Mesajı Okuyun
Old 12-04-2008, 12:34   #19
Adalet Bakanı

 
Varsayılan

Alıntı:
Yazan Av.Şehper Ferda DEMİREL
Değerli meslektaşlarım,

Bu forumda benim değil , ama bir meslektaşımın başından geçen (geçmekte olan) bir olayı tartışmaya açmak istiyorum:

Düşünün ki, bir tapu iptal davası açtınız, diyelim ki dava değeri de oldukça yüksek (Yahut bir icra dosyasında alacaklı vekilisiniz ve borçlunuz icra dosyasına sizin, aslında başka işleri nedeniyle yeni anlaştığı vekiliniz olduğuna dair bir beyan dilekçesi ve vekaletnameyi ekliyor) ve siz davayı kazanmak/takibi sonuçlandırmak üzeresiniz. Karar duruşmasından önce dosyanızı incelediğinizde, dosya sizi ilginç bir sürprizle karşılıyor: Bakıyorsunuz ki açtığınız davanın davalısı, sizden "Avukatım" diye söz ediyor ve size çıkarmış olduğu vekaletnameyi ekleyerek, ilgili ilgisiz takip konusunda anlaştığınızı iddia ettiği dava dosyası dışı sair işlerinden söz ediyor. Ancak böyle bir anlaşma değil, birebir görüşme dahi yok.

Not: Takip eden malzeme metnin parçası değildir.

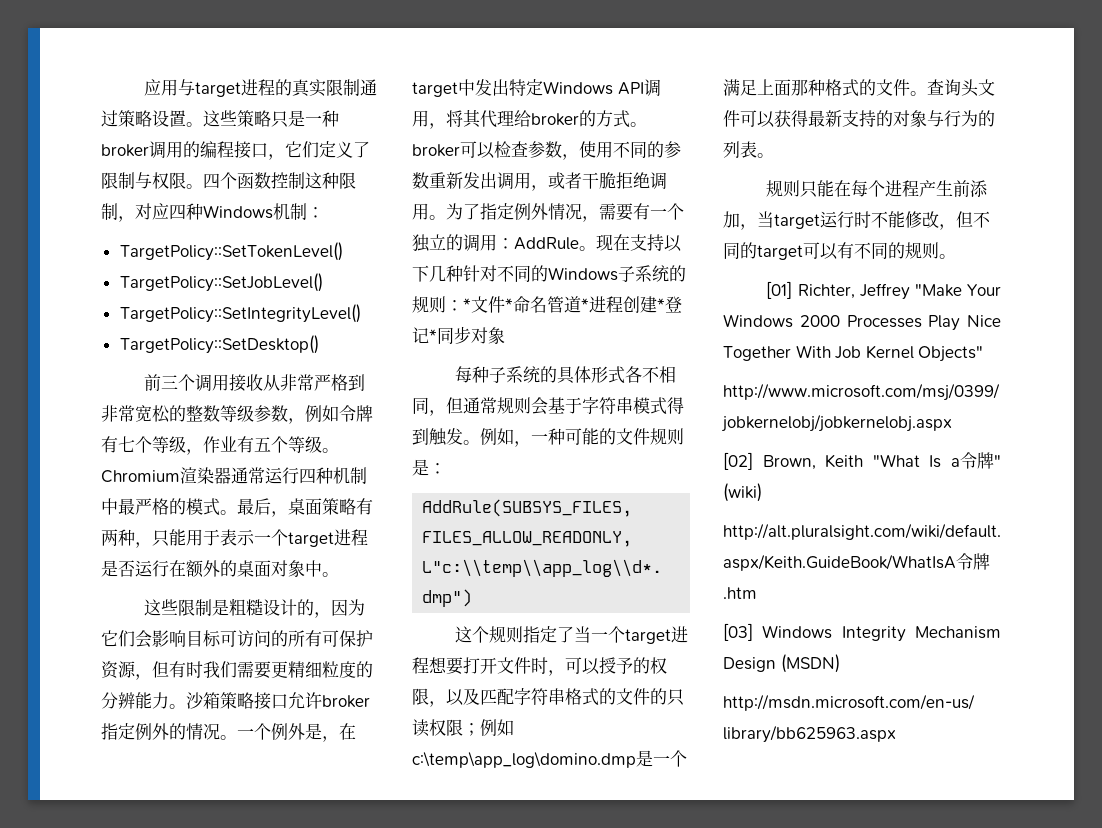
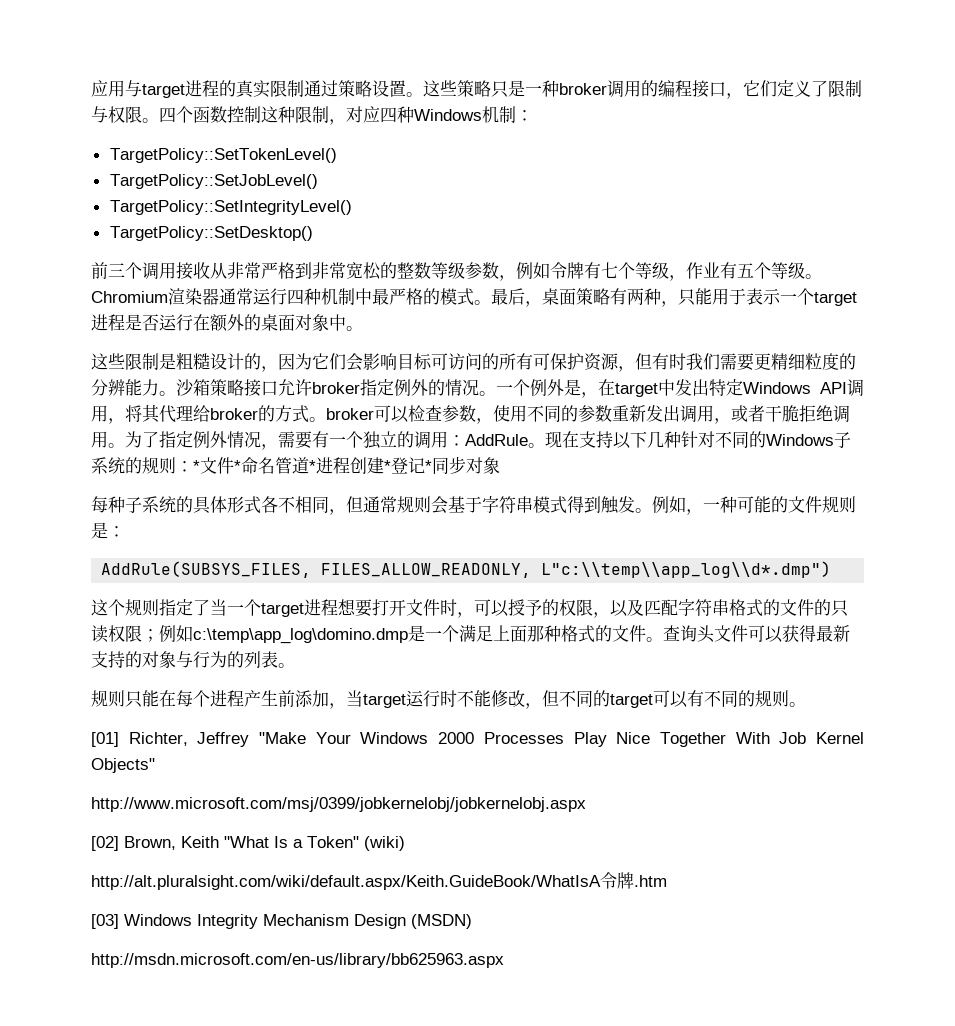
[960,452,1001,469] 令牌" -> [307,836,359,848] Token"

Böyle bir olayın gerçek olduğuna inanmak her yönüyle çok zor. Ancak gerçek olduğunu düşünerek şunu söylemek gerekir ki kanaatimce yukarıda vurgu yapılan beyan karşısında cezai bir yaptırım mümkün değildir. Avukatın gerçekten bu dava için karşısında yer alan kişinin başka bir iş nedeniyle vekaletnamesini alması yasal olarak zaten mümkündür. Dolayısıyla ne avukata karşı suç isnadı ne de yargı görevi yapanı etkileme suçunun oluşacağını düşünmüyorum.

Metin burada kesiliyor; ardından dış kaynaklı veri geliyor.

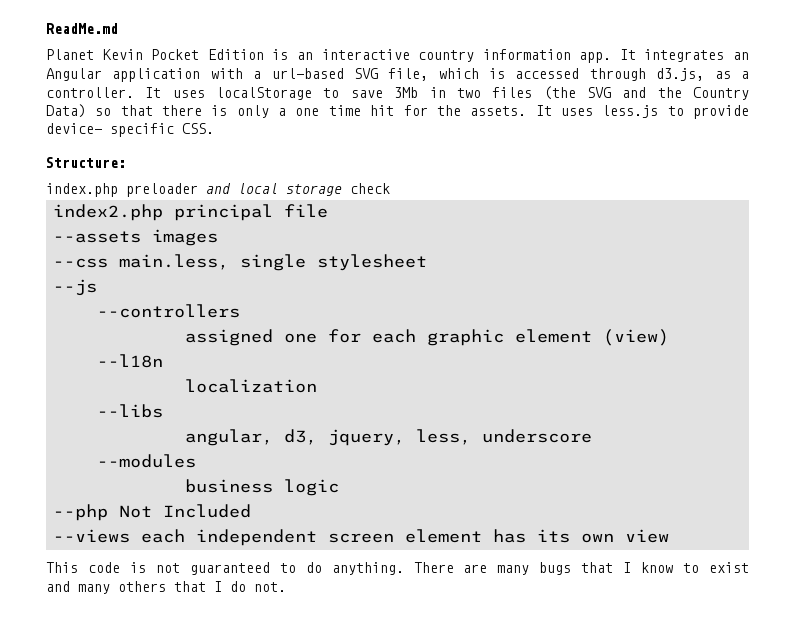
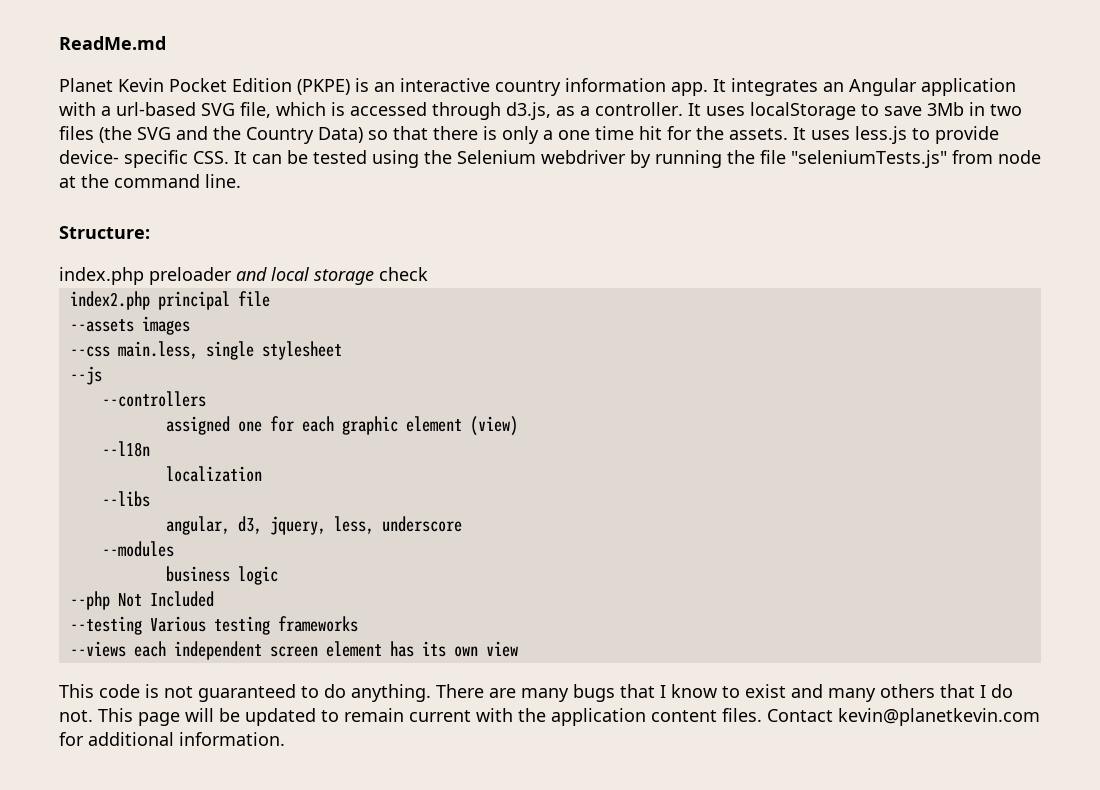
(264, 54) none -> [297,79,350,95] (PKPE)
(214, 128) none -> [234,150,1041,168] [59,174,241,188] It can be tested using the Selenium webdriver by running the file "seleniumTests.js" from node at the command line.
(252, 511) none -> [69,616,358,635] // --testing Various testing frameworks
(286, 587) none -> [98,708,1040,726] [59,732,285,746] This page will be updated to remain current with the application content files. Contact kevin@planetkevin.com for additional information.

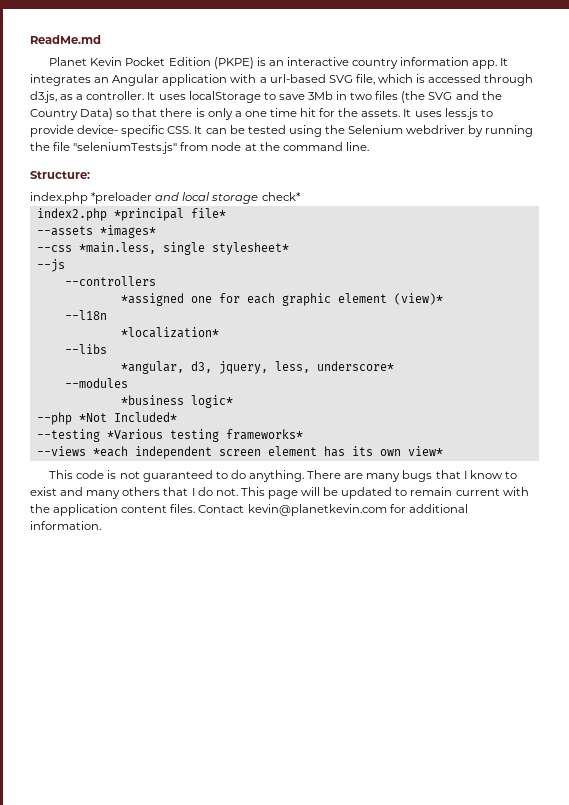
[149,267,232,285] preloader -> [91,192,153,204] *preloader
[379,267,428,281] check -> [261,192,301,201] check*
[157,291,270,310] principal file -> [113,208,226,221] *principal file*
[141,316,190,335] images -> [99,225,156,238] *images*
[117,341,342,360] main.less, single stylesheet -> [78,242,289,255] *main.less, single stylesheet*
[165,416,230,435] assigned -> [120,293,184,306] *assigned
[469,416,518,436] (view) -> [393,293,443,305] (view)*
[165,466,262,482] localization -> [120,327,219,338] *localization*
[165,516,230,535] angular, -> [120,361,184,374] *angular,
[381,516,462,532] underscore -> [316,361,394,371] underscore*
[165,566,278,585] business logic -> [120,395,233,408] *business logic*
[117,591,214,607] Not Included -> [78,412,177,422] *Not Included*
[149,616,358,635] Various testing frameworks -> [106,429,303,442] *Various testing frameworks*
[133,641,166,657] each -> [92,446,128,457] *each
[485,641,518,657] view -> [407,446,443,456] view*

Fakat burada olaydaki avukatın hemen azledilmesi, tarafların birbiriyle anlaşarak avukatı devre dışı bırakma yoluna başvurduklarını açıkça göstermektedir. Yukarıda söylediğim gibi avukatın başka bir iş için karşı taraftan vekaletname alması mevcut dava için azil sebebi de olamayacağından haksız azil sebebiyle müvekkil aleyhine de dava açılarak oluşan zararın tazmini yoluna gidilmelidir. Karşı taraf bakımından ise Borçlar kanunun 41. maddesi tartışılabilir.

Tüm bunların yanında avukatın ikinci vekaletname nedeniyle işi reddetmesi gerektiği yönündeki açıklamalara da katılmıyorum. Avukat kendisine teklif olunan işi sebep göstermeden reddedebilir(Av.K. m.37). Kanunun bu açık düzenlemesi karşısında avukatın red hakkı öncelikle kendisine bir iş teklifinin yapılmış olması ile doğar. Avukatın onayına ihtiyaç duyulmaksızın çıkartılmış olan vekaletname avukata bir iş teklif edildiğine karine oluşturmaz. Bu nedenle avukat, onayı alınmaksızın kendisine vekalatname verilmiş olması nedeniyle hatta olaydaki gibi mahkeme dosyasına ibraz edilmiş olması hasebiyle işi reddetmesi yükümlülüğü ile bağlı tutulmamalıdır.